The key reason is simple — tech stocks. Both South Korea and Taiwan are technology giants, with leading companies in memory chips and semiconductor engineering that the UK does not have. Just two companies, Samsung and Hynix, benefiting from the surge in memory chip demand, account for 40% of the Korean Kospi stock index capitalisation. Similarly, the formidable Taiwan Semiconductor Manufacturing Company, the top manufacturer of nano-tech semiconductors, has a market cap of US$2.1 trillion and accounts also for 40% of the Taiwan Stock Exchange’s market capitalisation, weighing in at roughly 2.1 times Taiwan’s GDP.
Finance is a derivative of the real sector. Global bond markets reflect largely the credit-borrowing requirements of governments, whereas stock markets reflect the top companies that generate profits and innovation to support the economy’s competitive standing. While advanced countries (mostly the West, and Japan) have sizeable bond markets, the US stands out for the vigour and liquidity of its two stock markets, the New York Stock Exchange (NYSE) and Nasdaq, as well as its digital platforms for trading in financial products, including derivatives.
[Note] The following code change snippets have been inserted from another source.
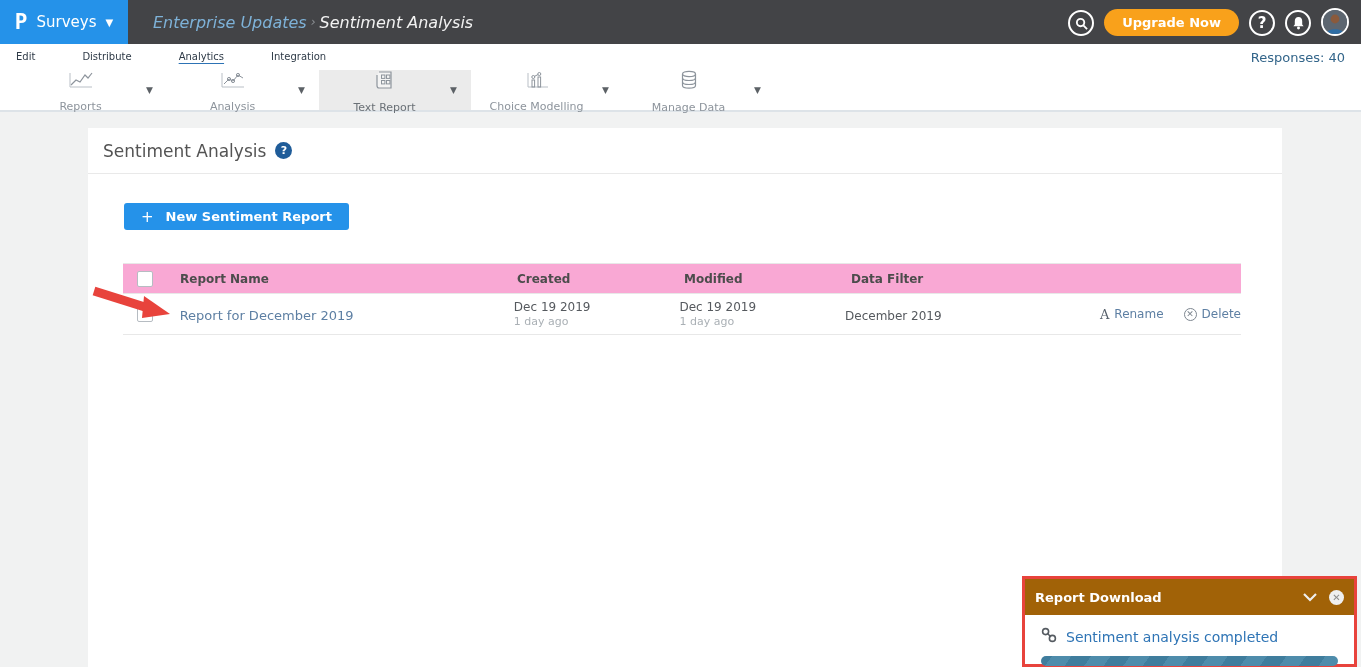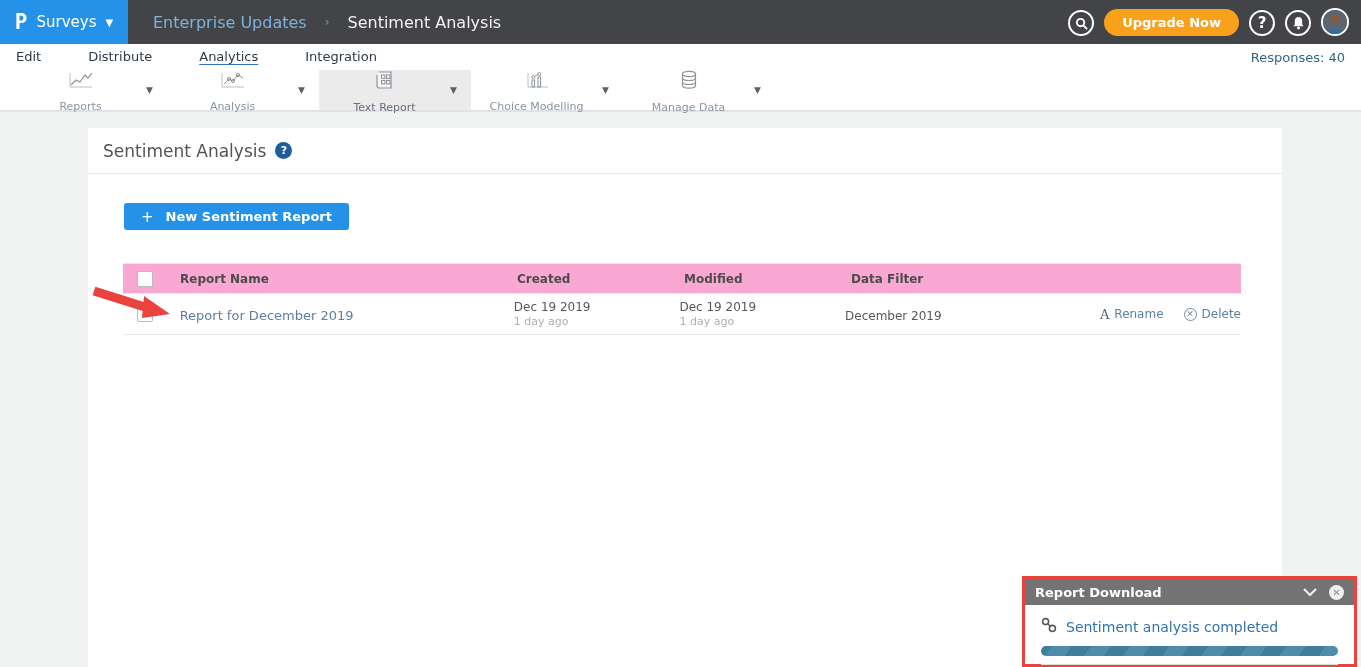--- a/index.html
+++ b/index.html
@@ -12,7 +12,7 @@
   .logo-glyph { color:#fff; font-size:21px; font-weight:bold; font-family:"DejaVu Sans Mono",monospace; transform:scaleY(1.05); }
   .logo-label { color:#fff; font-size:15px; }
   .logo-caret { color:#fff; font-size:10px; }
-  .breadcrumb { display:flex; align-items:center; gap:18px; margin-left:25px; font-size:16px; }
+  .breadcrumb { display:flex; align-items:center; gap:4px; margin-left:25px; font-size:16px;font-style:italic; }
   .crumb-link { color:#7eb2d8; cursor:pointer; }
   .crumb-sep { color:#8f9397; font-size:12px; }
   .crumb-current { color:#f2f2f2; }

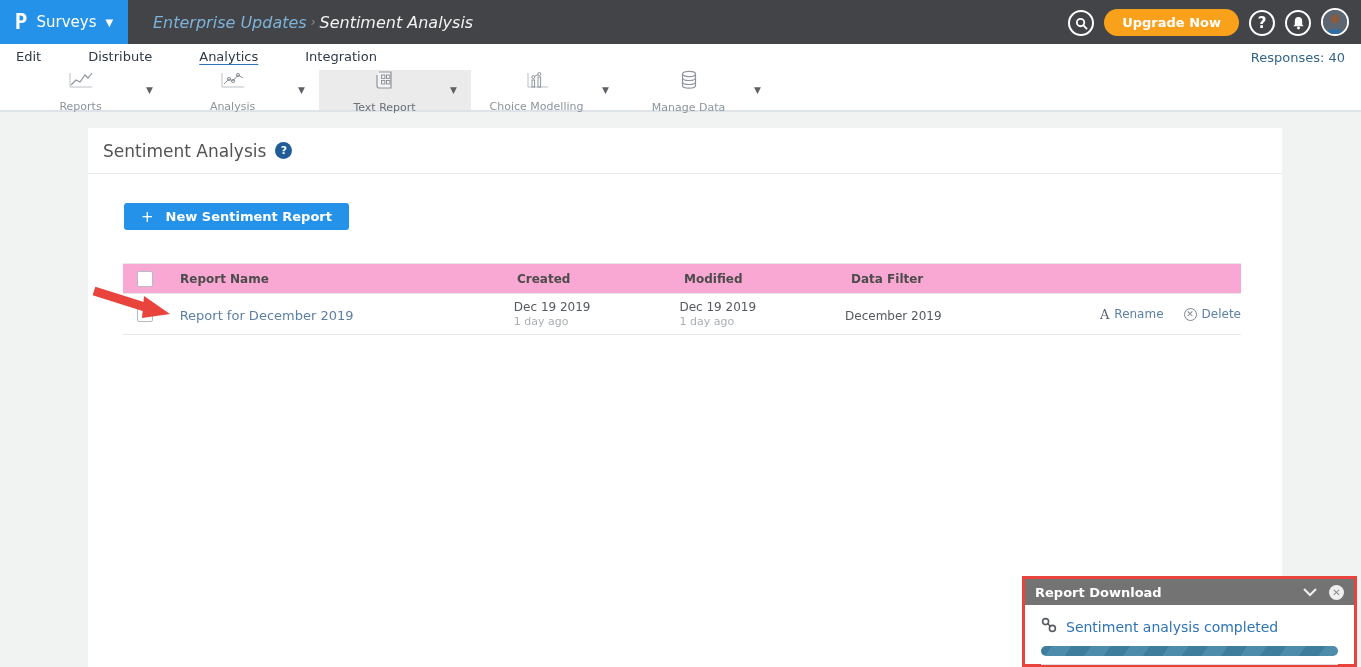--- a/index.html
+++ b/index.html
@@ -24,7 +24,7 @@
 
   
   .subnav { position:absolute; top:44px; left:0; width:1361px; height:26px; background:#fff; display:flex; align-items:center; padding:0 16px; }
-  .subnav-item { font-size:13px; color:#2e3a47; margin-right:47px; cursor:pointer; padding-bottom:1px; }
+  .subnav-item { font-size:10px; color:#2e3a47; margin-right:47px; cursor:pointer; padding-bottom:1px; }
   .subnav-item.active { text-decoration:underline; text-decoration-color:#2d73b5; text-underline-offset:3px; }
   .responses { margin-left:auto; font-size:13px; color:#33658a; }
 

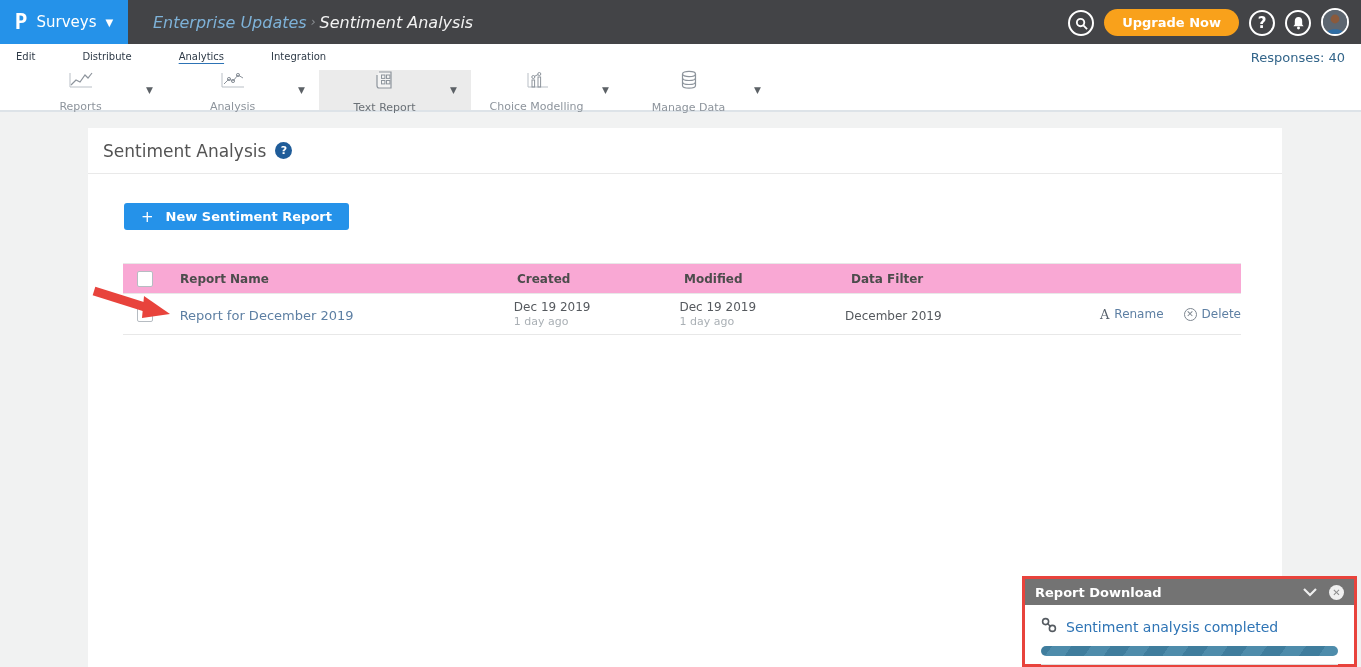--- a/index.html
+++ b/index.html
@@ -71,7 +71,7 @@
 
   
   .dl-panel { position:absolute; left:1022px; top:576px; width:335px; height:91px; background:#fff; border:3px solid #e8433c; }
-  .dl-header { height:26px; background:#737373; display:flex; align-items:center; padding:0 10px; }
+  .dl-header { height:36px; background:#a16207; display:flex; align-items:center; padding:0 10px; }
   .dl-title { color:#fff; font-size:13px; font-weight:bold; }
   .dl-header-icons { margin-left:auto; display:flex; align-items:center; gap:12px; }
   .dl-chevron { color:#efefef; cursor:pointer; display:flex; }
The most remarkable change in recent months is the news that the Taiwan and South Korean stock markets have both overtaken the UK in market capitalisation, at around US$4 trillion ($5.1 trillion), depending on stock prices. Those of us who trained in the UK still consider the country great in education. Still, its GDP ranking has continued to decline, from global No 2 at the height of the British Empire (second only to the US) to sixth position at US$3.7 trillion. South Korea has grown to US$1.88 trillion (about half the UK’s size) and Taiwan to US$0.8 trillion (roughly one-fifth the UK’s size). Notably, the UK has roughly 69 million to 70 million people, while South Korea has a population of 52 million and Taiwan 23 million, roughly three-quarters and one-third of the UK’s, respectively.